--- EXTRACTED DATA ---

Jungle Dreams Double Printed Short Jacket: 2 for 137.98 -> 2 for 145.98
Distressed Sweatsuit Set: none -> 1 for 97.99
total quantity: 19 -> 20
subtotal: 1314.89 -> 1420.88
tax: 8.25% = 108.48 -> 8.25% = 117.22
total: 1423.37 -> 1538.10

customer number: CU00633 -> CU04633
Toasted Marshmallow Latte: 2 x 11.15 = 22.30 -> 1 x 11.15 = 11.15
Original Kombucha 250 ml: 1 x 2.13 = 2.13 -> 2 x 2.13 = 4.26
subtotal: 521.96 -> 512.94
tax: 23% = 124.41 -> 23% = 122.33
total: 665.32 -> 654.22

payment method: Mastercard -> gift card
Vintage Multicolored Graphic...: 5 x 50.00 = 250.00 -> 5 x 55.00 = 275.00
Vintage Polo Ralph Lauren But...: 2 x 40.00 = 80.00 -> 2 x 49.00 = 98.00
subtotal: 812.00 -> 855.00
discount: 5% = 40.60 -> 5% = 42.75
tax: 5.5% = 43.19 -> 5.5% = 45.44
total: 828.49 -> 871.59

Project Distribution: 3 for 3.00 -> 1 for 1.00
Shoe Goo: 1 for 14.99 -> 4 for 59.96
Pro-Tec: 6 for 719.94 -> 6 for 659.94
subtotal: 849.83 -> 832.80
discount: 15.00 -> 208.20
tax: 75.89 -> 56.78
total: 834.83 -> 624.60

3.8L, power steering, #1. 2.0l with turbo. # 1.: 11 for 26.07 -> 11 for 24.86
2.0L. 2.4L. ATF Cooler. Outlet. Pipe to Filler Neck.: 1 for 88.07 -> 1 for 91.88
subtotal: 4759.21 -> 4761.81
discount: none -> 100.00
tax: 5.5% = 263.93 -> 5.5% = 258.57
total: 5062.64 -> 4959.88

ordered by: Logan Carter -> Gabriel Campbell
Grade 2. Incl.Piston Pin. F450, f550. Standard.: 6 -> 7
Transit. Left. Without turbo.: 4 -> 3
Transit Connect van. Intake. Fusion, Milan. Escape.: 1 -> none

---

Go over the data above and copy every line that has the word "discount" in it.

discount: 5% = 40.60 -> 5% = 42.75
discount: 15.00 -> 208.20
discount: none -> 100.00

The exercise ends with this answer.